Overwhelming Anxiety

/ 13 Oktober 2011 /
Picture
Anxiety and Frustation - Dinar Karani
Saya adalah mahluk perencana. I just love and can't live without proper planning. Akhir-akhir ini saya merencanakan untuk menikah, dan itu mengonsumsi semua sumberdaya yang saya miliki, dan sumberdaya utama yang saya miliki adalah energi. Saya merencanakan segalanya, mulai dari proses lamaran sampai nanti ketika membeli rumah dan mobil pertama. Orang bilang, rencana saya sudah terlalu jauh. Tapi saya tidak mampu (atau mungkin tidak mau) untuk tidak memikirkannya.

Dan akhirnya saya frustasi sendiri karena banyak hal yang perlu saya tackle agar "rencana sempurna" saya bisa terlaksana.

Nah, yesterday morning, after a few drops of tears, I think that -maybe- the best way to stop worrying is to let go my power over the subject, by stop caring at all.

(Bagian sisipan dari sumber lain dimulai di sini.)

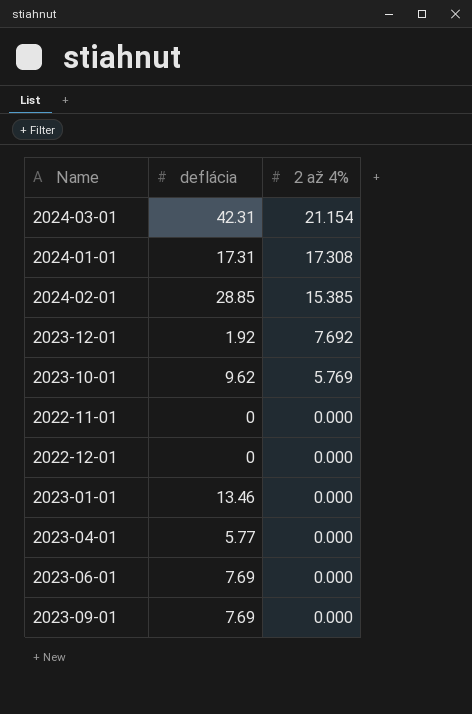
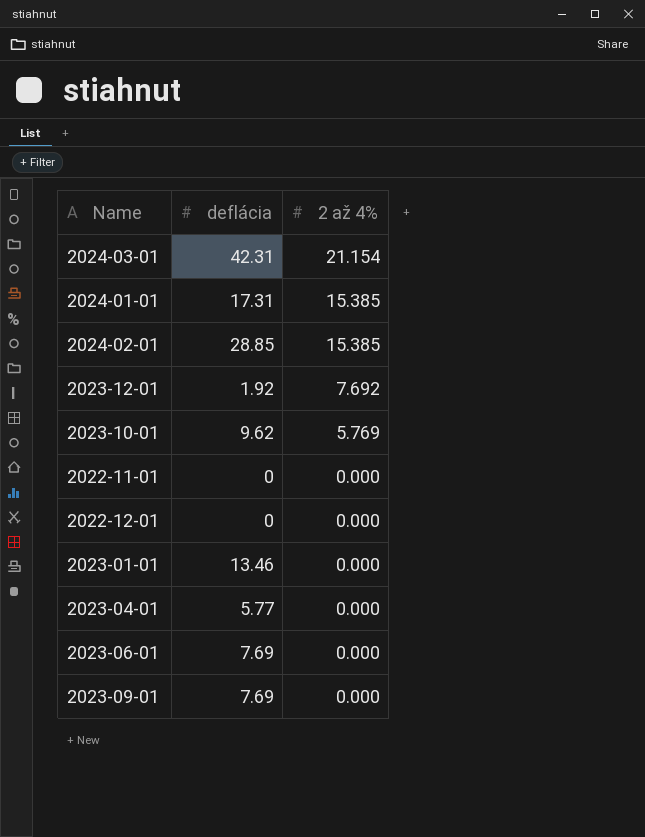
2024-01-01 | 2 až 4%: 17.308 -> 15.385

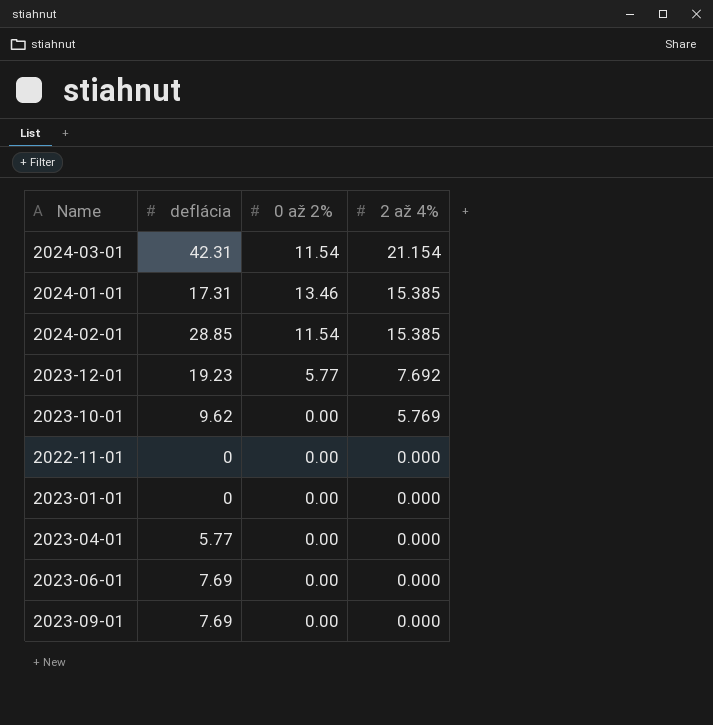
column 0 až 2% | position: none -> 3
row 2022-12-01: 0 | 0.000 -> none
2023-12-01 | deflácia: 1.92 -> 19.23
2023-01-01 | deflácia: 13.46 -> 0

Kupikir, bukankah kita menjadi resah dan gundah karena kita peduli mengenai apa yang akan terjadi? Apakah itu berarti mengambil tindakan ekstrim -menjadi tidak peduli – adalah tindakan yang bijak untuk dilakukan?

Atau itu hanya self-defense mechanism agar saya tidak terus-terusan frustasi atau jatuh ke depresi? Jadi daripada depresi, lebih baik bilang “Ya sudah, I don't care, do whatever you want to do, let the end justify the means, and wake me up when it's all over.”

Is that the best way to overcome the fear? The tension? The overwhelming anxiety?


Untuk seorang perencana seperti saya, somehow, It doesn't feels right..


Do I really need to stop caring to stop worrying?
Does letting it flow means I don't care anymore?
Does that means I don't have to have a plan?


Ternyata jawabannya: Tidak.

Let it flow doesn't mean you let go of the plan and just go wherever the stream immerses you. Bukan demikian. "Let it Flow" adalah situasi setelah kita berusaha dan merencanakan dengan baik, lalu menyerahkan hasilnya kepada Allah, kepada Tuhan dengan berbesar hati.

Tuhan adalah sang Maha Rencana. Apa sih kesempurnaan rencana kita dibandingkan rencana Tuhan? Jangan sombong dan merasa rencana kita adalah rencana terbaik, karena Tuhan lebih tahu ketimbang kita.

Begitu kita menyadari, bahwa ada rencana yang lebih baik daripada rencana kita, kita menjadi lebih tenang dalam menjalani langkah-langkah menuju tujuan/manifestasi rencana kita. Kita menjadi Tawakal. Bukan berarti tidak peduli, karena kita memang tetap harus peduli. Hanya menjadi lebih tenang dengan pemikiran "I've done my part in the planning and the actions, now it is depend on Your decision, I surrender to Your Great Plan."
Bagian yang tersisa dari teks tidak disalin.